● **Task statement**
Using the material below, print the line that contains "[33,157,753,233] Today your", the line that contains "[107,1737,691,1951] Emy-Lou Biedenharn: International", and every line in between, exactly and nothing else.
++++++++++
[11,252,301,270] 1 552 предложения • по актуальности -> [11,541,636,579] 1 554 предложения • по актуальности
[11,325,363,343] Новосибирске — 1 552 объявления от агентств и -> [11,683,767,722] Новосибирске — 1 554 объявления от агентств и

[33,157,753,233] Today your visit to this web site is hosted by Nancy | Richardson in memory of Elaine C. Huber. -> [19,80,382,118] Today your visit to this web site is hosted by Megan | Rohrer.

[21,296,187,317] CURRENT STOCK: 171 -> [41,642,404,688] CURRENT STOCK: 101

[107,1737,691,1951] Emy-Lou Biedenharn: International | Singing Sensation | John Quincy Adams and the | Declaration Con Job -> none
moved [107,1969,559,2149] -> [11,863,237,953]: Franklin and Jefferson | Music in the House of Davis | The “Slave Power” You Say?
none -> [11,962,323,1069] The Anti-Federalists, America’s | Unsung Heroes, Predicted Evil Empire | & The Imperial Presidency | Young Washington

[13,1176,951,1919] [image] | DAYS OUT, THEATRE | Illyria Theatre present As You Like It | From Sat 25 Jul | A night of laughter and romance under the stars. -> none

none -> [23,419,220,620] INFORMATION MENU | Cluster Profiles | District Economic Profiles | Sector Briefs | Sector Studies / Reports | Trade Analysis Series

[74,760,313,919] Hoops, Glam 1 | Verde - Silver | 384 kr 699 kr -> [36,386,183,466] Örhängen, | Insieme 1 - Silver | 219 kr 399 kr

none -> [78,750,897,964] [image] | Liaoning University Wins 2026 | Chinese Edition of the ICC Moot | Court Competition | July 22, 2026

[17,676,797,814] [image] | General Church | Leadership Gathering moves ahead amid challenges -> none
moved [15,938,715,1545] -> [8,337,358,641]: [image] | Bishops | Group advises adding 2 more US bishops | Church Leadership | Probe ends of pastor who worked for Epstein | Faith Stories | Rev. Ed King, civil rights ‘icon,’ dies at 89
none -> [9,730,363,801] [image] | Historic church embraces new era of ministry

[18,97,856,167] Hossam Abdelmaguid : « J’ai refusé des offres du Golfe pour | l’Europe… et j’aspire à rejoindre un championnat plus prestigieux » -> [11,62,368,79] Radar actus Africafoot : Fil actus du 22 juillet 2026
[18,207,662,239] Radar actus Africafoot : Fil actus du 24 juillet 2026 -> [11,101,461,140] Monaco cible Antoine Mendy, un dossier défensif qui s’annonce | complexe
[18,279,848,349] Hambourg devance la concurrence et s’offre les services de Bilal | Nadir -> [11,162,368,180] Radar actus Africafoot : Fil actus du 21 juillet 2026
++++++++++
● **Exercise result**
[33,157,753,233] Today your visit to this web site is hosted by Nancy | Richardson in memory of Elaine C. Huber. -> [19,80,382,118] Today your visit to this web site is hosted by Megan | Rohrer.

[21,296,187,317] CURRENT STOCK: 171 -> [41,642,404,688] CURRENT STOCK: 101

[107,1737,691,1951] Emy-Lou Biedenharn: International | Singing Sensation | John Quincy Adams and the | Declaration Con Job -> none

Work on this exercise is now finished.